Keith,
Nice summary - what about all the kingfisher anagrams of genera?
MJB
You mean
Dacelo and
Lacedo?
As far as I can tell (and I have not seen the original publications), the former was first combined as
Dacelo gigantea and the latter as
Lacedo pulchella. As
gigantea and
pulchella are both feminine adjectives, both generic names are feminine (given that they are anagrams and thus not words in any language). If the adjectives had been indeterminate wrt gender (e.g.
nepalensis), both genera would have been masculine, because their endings do not indicate anything else.
Pushing things further back ...
Alcedo is a Latin feminine noun, so is feminine as a generic name. Its adjectival specific epithets were also feminine, of course. When
Dacelo was formed,
gigantea was transferred to it, with no change in the form of the name, so
Dacelo becomes feminine (
Dacelo gigantea was later synonymised with
Dacelo novaeguineae, so the epithet is no longer in use).

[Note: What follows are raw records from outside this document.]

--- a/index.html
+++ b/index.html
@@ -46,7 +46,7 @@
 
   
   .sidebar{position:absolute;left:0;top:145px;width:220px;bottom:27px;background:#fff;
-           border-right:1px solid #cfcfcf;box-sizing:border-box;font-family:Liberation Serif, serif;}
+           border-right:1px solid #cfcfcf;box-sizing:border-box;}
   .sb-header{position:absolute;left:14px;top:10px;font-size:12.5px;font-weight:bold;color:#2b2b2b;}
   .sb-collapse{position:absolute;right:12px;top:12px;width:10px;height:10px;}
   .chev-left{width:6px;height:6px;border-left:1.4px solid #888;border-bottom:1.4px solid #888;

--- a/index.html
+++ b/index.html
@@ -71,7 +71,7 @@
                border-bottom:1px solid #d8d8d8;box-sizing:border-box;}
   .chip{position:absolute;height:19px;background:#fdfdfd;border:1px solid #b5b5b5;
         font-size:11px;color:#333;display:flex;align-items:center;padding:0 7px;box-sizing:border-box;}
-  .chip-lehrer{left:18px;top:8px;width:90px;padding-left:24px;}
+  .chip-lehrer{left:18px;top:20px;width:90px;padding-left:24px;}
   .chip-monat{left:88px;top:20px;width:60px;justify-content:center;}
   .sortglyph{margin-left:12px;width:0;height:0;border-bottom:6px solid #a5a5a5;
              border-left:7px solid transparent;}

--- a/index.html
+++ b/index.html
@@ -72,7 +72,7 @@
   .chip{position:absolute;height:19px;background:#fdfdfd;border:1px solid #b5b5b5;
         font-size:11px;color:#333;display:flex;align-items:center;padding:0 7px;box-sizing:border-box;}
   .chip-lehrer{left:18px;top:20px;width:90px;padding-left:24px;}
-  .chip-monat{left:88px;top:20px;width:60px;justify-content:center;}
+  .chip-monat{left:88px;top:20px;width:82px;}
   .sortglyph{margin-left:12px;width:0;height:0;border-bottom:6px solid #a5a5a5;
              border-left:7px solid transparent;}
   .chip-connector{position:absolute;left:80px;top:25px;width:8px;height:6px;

Lacedo was later formed, as a monotypic genus for the former
Dacelo pulchella, and took the specific epithet unchanged. I think it could be questioned whether the authors of these anagrams showed any deliberate action in setting the gender of their generic names - they merely transferred specific epithets, and thus the gender of the
Alcedo name was carried through to its spin-off genera.